(Records from a dataset)
*** Block opens ***

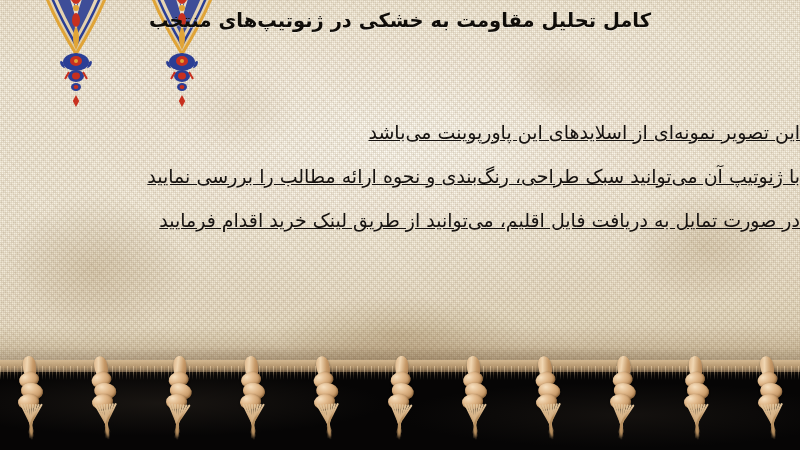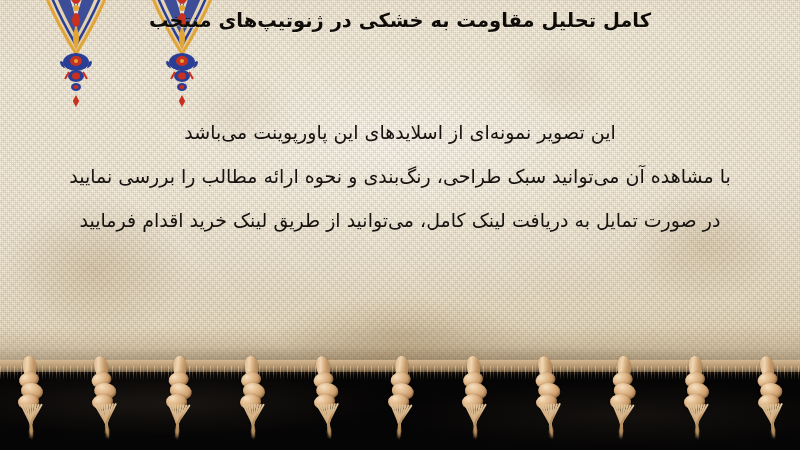"این تصویر نمونه‌ای از اسلایدهای" .slide-body { text-align: center -> none; text-decoration: none -> underline }
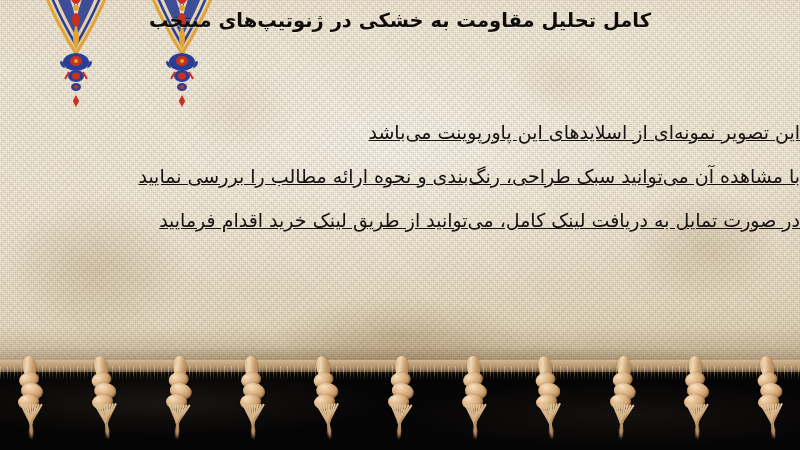"با مشاهده آن میتوانید سبک" span.ln { text: مشاهده -> ژنوتیپ }
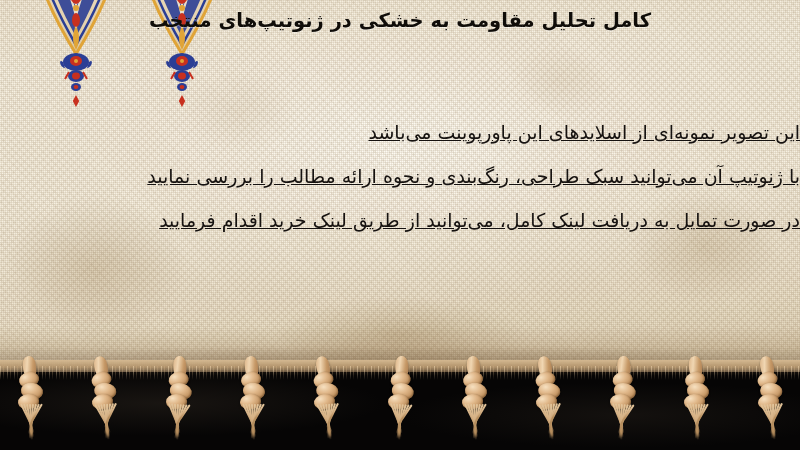"در صورت تمایل به دریافت" span.ln { text: لینک کامل -> فایل اقلیم }
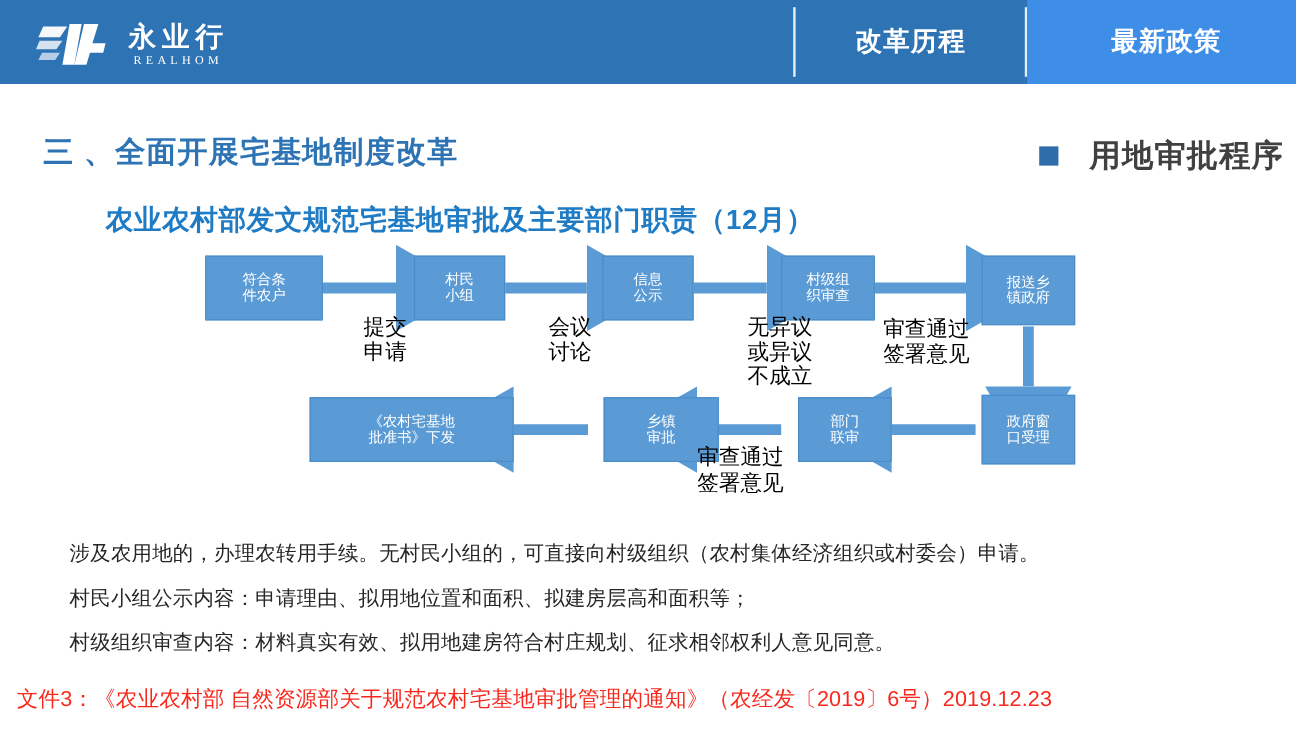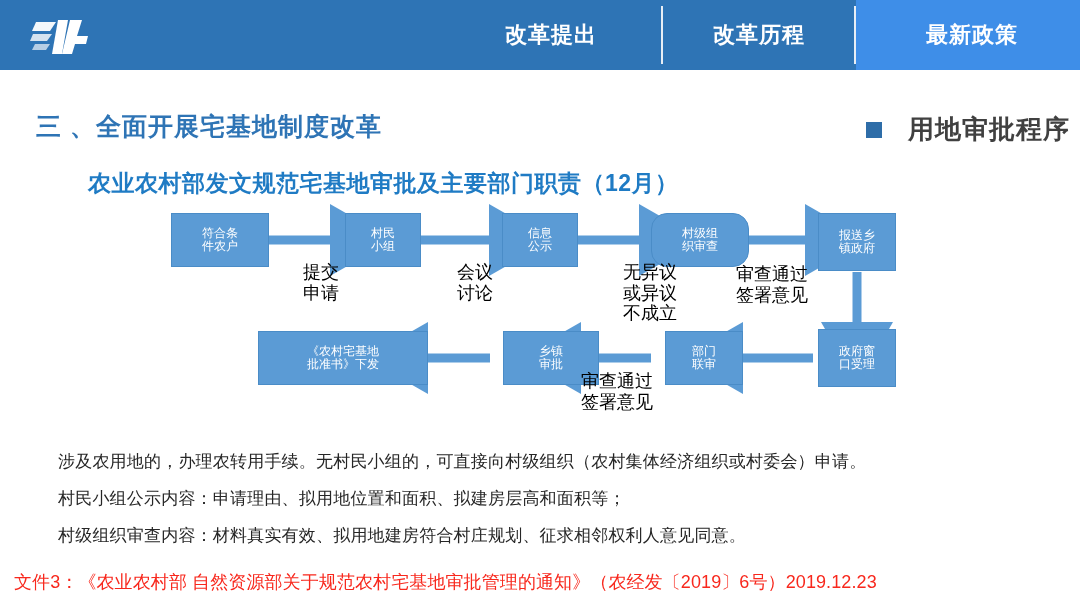"永业行" span { html: none -> <span> <span>永业行</span> <span>REALHOM</span> </span> }
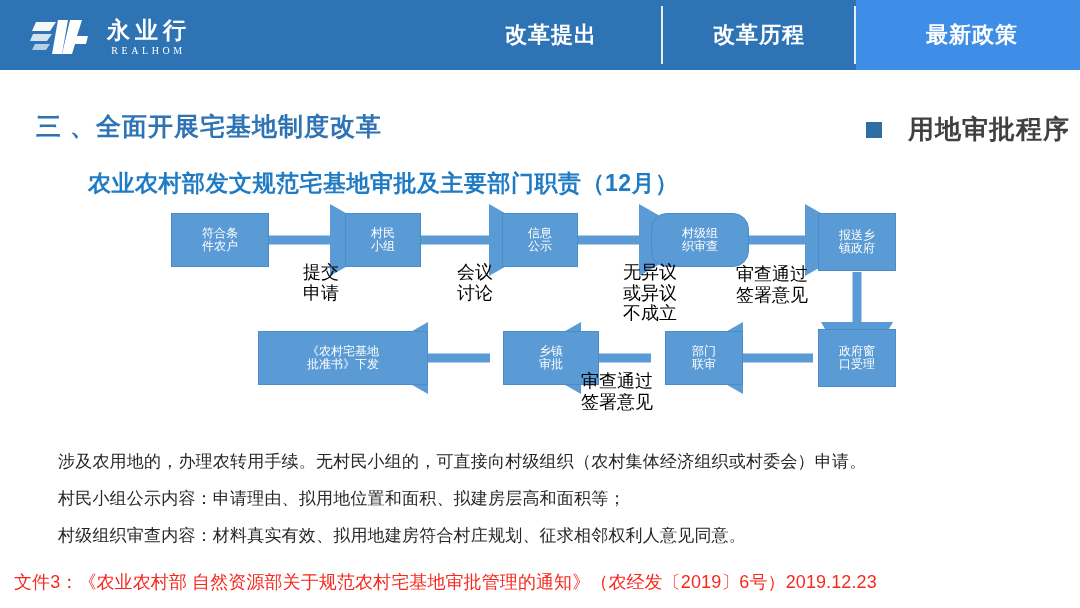"改革提出" div.nav-tab { html: <div>改革提出</div> -> none }
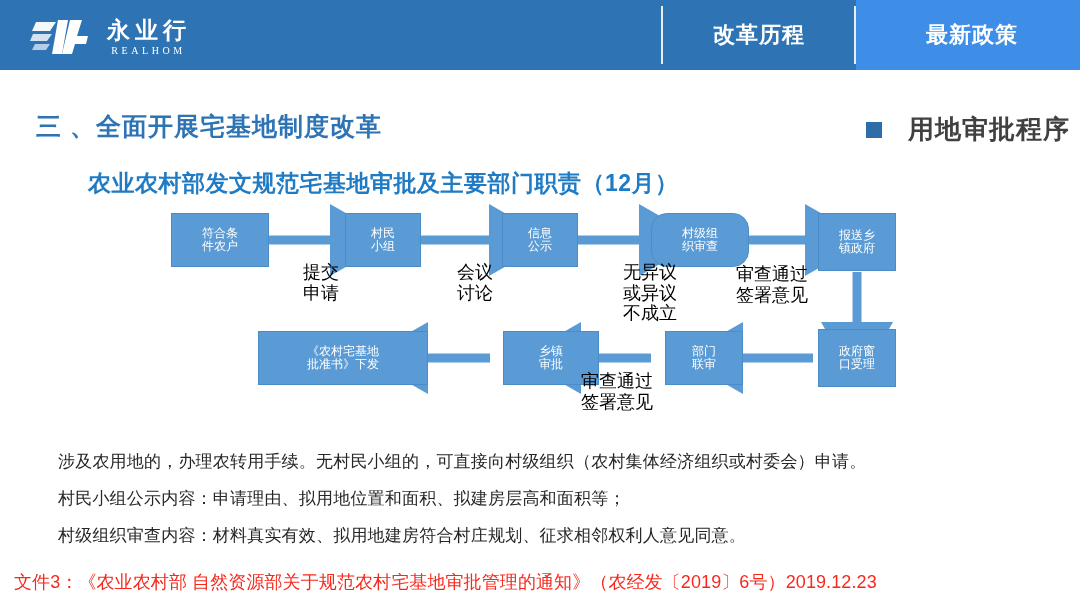"村级组" div.fbox { border-radius: 16px -> none; width: 98px -> 78px }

*** Block closes ***

WORK TO BE COMPLETED - Only the lines from the one containing "صورت تمایل به" through the end of the data above are to be output, exactly and without pictures.

SOLUTION TO THE EXERCISE -
"در صورت تمایل به دریافت" span.ln { text: لینک کامل -> فایل اقلیم }
"永业行" span { html: none -> <span> <span>永业行</span> <span>REALHOM</span> </span> }
"改革提出" div.nav-tab { html: <div>改革提出</div> -> none }
"村级组" div.fbox { border-radius: 16px -> none; width: 98px -> 78px }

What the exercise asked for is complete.